Wednesday, September 5, 2018

Book Shows That Even Great Writers Get Rejected Harshly




Many publishers and authors are under the impression they must get a lot of book reviews especially from readers on Amazon.  Imagine back a generation ago, before there was Amazon or a presumed formula for success involving a quantity of user reviews, when authors relied on the reviews published in newspapers, magazines, and literary journals by paid, professional book critics, where the evaluative words of a handful of people could make or break one’s writing career and dictate one’s commercial viability.  Then, think about how those reviews shaped the way a writer and his or her work was to be viewed by the masses. What a book reviewer clanked out carried a lot of weight.

Believe it or not, many great writers received ugly rejection letters from book publishers, nasty critiques from fellow writers, and terrible reviews from the press. Not only managed to survive such attacks, but thrived.  To see evidence of this look no further than the 1998 publication of Pushcart’s Complete Rotten Reviews & Rejections, edited by Bill Henderson and Andre Bernard.  

Up and coming writers may take solace in knowing trained professionals failed to recognize the genius in great works such as Alice in Wonderland, Lolita, Moby-Dick, and Lords of the Flies.

This book, dedicated to showing that not everyone agrees on what constitutes a great or even a good book, should inspire all writers to persevere in the face of rejection.  If Melville, Heller, Austen and others weathered negative responses, so can you!

Rotten Reviews is for all writers who spent years if not a lifetime, writing a book and then had it dismissed by a rotten review,” notes Henderson.  “Rotten reviews have happened to some of the best books and authors.”

Some of the best known books have received harsh criticism, including these:

Tropic of Capricorn by Henry Miller
“A flamboyant failure”
--San Francisco Chronicle

“A gadfly with delusions of grandeur.”
-- Time

“Fear of Flying” by Erica Jong
“This crappy novel…”
--New Statesman

Lord of the Flies by William Golding
“Completely unpleasant.”
--The New Yorker

Naked Lunch by William Burroughs
“The merest trash, not worth a second look.”
--The New Republic

In Cold Blood by Truman Capote
“This isn’t writing.  It’s research.”
--The New Republic

The Assistant by Bernard Malamud
“This is on the whole too grim a picture to have wide appeal.”
--Kirkus Reviews

Catch-22 by Joseph Heller
“It gasps for want of craft and sensibility…The book is an emotional hodge podge; no mood is sustained long enough to register for more than a chapter.”
--New York Times Book Review

The list goes on and on.  Aldous Huxley’s Brave New World, The Great Gatsby by F. Scott Fitzgerald, T.S. Eliot’s The Waste Land, and Gustave Flaubert’s Madame Bovary proved not to be immune from wretched criticisms as well.
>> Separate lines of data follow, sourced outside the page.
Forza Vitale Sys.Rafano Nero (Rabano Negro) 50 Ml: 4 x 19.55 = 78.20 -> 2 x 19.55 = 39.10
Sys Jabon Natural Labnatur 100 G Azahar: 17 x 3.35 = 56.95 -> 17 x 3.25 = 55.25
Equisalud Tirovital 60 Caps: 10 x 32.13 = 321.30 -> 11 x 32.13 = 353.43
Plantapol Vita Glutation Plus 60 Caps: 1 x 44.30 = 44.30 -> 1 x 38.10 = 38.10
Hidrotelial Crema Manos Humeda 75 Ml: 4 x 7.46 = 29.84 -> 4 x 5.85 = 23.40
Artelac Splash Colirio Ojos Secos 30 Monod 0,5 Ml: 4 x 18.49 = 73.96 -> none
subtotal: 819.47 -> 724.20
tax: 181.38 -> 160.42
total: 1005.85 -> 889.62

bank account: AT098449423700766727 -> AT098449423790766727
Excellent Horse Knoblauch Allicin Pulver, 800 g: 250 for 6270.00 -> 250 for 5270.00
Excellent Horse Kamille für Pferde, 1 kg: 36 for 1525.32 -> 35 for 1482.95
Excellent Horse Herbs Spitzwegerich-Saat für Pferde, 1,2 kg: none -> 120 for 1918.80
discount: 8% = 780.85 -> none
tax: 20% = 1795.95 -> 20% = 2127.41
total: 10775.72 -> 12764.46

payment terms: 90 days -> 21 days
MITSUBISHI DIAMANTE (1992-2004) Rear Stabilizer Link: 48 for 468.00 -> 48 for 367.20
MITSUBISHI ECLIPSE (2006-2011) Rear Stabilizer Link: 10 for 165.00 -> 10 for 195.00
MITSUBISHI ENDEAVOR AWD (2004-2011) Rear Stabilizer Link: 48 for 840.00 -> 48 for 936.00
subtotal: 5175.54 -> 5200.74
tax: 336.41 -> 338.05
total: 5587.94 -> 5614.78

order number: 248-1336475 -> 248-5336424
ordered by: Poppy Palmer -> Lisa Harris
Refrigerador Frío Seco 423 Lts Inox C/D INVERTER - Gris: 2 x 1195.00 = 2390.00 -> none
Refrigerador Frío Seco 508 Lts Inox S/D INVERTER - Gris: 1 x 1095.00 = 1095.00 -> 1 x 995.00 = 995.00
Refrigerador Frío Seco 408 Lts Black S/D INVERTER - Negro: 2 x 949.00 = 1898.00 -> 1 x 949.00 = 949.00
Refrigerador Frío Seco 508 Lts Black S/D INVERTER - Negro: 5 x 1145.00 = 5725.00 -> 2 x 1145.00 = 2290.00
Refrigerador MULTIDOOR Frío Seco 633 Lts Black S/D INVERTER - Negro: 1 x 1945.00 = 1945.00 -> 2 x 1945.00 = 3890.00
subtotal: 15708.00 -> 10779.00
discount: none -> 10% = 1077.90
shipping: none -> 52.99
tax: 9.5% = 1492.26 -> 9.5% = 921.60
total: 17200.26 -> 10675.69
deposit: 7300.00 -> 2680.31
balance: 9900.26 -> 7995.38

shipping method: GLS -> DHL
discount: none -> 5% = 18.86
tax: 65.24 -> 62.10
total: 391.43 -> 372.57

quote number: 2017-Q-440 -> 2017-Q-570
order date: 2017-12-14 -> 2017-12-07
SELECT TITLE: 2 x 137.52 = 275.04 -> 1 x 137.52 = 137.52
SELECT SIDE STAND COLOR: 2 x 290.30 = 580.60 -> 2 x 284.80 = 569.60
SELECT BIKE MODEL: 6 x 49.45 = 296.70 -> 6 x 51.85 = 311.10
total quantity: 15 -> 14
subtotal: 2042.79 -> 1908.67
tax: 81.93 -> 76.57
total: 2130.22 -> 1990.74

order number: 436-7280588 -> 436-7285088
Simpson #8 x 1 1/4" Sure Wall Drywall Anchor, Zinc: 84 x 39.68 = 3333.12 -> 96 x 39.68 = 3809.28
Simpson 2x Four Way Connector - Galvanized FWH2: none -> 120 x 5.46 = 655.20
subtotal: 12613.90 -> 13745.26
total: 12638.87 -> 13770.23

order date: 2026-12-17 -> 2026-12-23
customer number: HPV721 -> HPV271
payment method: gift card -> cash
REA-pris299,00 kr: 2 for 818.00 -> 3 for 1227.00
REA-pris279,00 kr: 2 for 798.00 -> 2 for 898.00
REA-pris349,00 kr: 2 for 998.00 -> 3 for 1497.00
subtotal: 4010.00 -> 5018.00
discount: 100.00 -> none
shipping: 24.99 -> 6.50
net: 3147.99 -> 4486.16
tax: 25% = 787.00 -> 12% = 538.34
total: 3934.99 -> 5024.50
On the subject of reviews, several writers were quoted.  Two stuck out:

“In the first place I do not believe writers should read reviews of their own books, and I do not.  If one is not careful one is soon writing to please reviewers and not their audience or themselves.”
--Louis L’Amour

“It is advantageous to an author that his book should be attacked as well as praised.  Fame is a shuttlecock.  If it struck at one end of the room, it will soon fall to the ground.  To keep it up, it must be struck at both ends.”
--Samuel Johnson

A sample of rejection letters includes these gems:

Catch – 22 Joseph Heller 1961
“I haven’t really the foggiest idea about what the man is trying to say.  It is about a group of American Army officers.  This, as you may imagine, constitutes a continual and unmitigated bore.”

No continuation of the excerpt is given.